Task to carry out = Locate, in the data below, the line that contains "(464, 194) none" and the line that contains "[61,249,156,260] LeCun et"; reproduce exactly those two lines and every line between them, nothing more.

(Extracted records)
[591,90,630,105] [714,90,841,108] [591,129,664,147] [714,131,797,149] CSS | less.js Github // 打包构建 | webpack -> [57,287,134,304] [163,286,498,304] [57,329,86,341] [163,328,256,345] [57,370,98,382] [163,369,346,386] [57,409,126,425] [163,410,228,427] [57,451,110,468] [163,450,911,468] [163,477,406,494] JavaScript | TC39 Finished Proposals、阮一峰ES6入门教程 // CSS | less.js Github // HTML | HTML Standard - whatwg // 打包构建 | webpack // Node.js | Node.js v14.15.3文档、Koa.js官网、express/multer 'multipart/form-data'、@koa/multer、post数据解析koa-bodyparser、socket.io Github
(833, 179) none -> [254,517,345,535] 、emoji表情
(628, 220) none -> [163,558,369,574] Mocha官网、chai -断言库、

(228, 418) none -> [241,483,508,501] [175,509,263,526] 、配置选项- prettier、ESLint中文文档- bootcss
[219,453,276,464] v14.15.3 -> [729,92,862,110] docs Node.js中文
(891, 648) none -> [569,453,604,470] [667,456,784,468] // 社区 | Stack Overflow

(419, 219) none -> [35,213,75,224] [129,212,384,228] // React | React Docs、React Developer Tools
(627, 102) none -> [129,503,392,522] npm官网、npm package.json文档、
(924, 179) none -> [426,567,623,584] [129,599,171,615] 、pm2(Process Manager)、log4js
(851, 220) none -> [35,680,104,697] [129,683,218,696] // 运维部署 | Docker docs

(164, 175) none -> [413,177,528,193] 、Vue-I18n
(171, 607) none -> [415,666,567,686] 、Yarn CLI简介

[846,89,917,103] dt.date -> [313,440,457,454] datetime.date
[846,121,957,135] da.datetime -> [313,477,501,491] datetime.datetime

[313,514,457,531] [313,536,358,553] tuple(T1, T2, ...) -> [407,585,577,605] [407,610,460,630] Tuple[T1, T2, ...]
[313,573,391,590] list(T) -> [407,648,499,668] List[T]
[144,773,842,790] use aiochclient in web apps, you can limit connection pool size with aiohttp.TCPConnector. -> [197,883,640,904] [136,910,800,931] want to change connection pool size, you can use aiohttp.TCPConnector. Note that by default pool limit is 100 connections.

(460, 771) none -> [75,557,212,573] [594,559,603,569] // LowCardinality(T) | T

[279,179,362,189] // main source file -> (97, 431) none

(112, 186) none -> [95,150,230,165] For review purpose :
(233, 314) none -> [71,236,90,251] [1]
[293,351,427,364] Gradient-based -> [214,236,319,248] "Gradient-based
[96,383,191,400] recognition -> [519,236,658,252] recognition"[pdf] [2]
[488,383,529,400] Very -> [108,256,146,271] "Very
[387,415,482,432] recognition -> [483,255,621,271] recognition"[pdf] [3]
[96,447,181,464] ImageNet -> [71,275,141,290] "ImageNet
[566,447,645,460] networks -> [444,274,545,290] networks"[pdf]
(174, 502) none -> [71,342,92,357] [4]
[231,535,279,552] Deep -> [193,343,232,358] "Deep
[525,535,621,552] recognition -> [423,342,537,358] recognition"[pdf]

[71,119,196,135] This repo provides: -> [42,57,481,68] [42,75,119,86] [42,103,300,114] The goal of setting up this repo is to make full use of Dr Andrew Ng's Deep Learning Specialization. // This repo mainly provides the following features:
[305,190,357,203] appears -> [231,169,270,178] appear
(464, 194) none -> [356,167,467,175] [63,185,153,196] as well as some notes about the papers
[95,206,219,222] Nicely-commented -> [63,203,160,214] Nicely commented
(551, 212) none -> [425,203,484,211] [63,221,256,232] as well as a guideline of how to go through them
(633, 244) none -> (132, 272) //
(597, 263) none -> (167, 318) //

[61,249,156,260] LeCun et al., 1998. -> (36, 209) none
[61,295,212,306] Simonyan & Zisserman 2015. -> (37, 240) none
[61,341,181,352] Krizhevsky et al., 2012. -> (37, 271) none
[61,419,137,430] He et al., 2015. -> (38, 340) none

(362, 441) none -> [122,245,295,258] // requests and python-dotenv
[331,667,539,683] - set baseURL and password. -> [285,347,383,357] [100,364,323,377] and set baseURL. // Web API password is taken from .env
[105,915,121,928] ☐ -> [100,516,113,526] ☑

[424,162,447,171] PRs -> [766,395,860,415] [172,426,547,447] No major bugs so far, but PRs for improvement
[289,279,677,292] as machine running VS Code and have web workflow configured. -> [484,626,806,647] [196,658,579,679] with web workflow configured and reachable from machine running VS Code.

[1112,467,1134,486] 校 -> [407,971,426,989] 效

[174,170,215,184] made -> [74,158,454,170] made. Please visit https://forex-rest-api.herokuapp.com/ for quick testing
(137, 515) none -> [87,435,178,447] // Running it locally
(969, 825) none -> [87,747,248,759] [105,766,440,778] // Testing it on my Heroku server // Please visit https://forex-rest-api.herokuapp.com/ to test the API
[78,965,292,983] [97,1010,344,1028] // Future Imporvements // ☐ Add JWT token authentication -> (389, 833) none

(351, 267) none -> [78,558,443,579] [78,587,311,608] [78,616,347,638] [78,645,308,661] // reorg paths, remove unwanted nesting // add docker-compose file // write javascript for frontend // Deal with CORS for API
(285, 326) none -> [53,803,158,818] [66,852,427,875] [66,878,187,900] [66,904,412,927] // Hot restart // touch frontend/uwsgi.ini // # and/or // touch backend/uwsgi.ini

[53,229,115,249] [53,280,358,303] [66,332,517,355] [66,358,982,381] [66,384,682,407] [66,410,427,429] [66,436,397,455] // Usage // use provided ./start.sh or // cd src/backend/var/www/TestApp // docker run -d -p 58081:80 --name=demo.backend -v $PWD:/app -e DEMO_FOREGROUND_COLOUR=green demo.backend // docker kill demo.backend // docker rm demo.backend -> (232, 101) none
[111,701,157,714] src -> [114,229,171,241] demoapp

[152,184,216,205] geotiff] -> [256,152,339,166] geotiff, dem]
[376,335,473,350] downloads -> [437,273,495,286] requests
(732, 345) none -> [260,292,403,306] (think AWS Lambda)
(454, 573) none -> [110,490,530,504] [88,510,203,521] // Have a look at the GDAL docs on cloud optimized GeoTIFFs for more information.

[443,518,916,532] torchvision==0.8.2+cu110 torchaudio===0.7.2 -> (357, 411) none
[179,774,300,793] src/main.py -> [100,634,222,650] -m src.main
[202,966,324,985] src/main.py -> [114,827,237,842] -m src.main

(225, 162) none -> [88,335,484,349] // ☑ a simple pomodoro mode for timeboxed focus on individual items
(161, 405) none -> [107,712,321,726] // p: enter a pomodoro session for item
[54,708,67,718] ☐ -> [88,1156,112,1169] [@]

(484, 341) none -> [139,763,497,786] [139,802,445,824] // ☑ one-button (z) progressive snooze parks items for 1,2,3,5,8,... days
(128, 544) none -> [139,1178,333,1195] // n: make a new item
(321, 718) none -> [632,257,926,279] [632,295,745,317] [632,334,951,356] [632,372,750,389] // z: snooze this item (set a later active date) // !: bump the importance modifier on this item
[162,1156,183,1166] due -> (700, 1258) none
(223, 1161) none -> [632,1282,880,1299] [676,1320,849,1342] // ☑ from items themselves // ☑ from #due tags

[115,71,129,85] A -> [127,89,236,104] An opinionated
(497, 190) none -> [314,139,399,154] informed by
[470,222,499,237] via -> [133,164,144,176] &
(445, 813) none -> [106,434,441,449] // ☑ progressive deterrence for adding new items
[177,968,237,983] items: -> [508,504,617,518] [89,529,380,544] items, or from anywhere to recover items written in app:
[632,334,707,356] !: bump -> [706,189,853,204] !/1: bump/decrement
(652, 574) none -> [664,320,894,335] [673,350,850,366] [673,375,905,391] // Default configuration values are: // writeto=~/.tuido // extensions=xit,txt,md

Task solution =
(464, 194) none -> [356,167,467,175] [63,185,153,196] as well as some notes about the papers
[95,206,219,222] Nicely-commented -> [63,203,160,214] Nicely commented
(551, 212) none -> [425,203,484,211] [63,221,256,232] as well as a guideline of how to go through them
(633, 244) none -> (132, 272) //
(597, 263) none -> (167, 318) //

[61,249,156,260] LeCun et al., 1998. -> (36, 209) none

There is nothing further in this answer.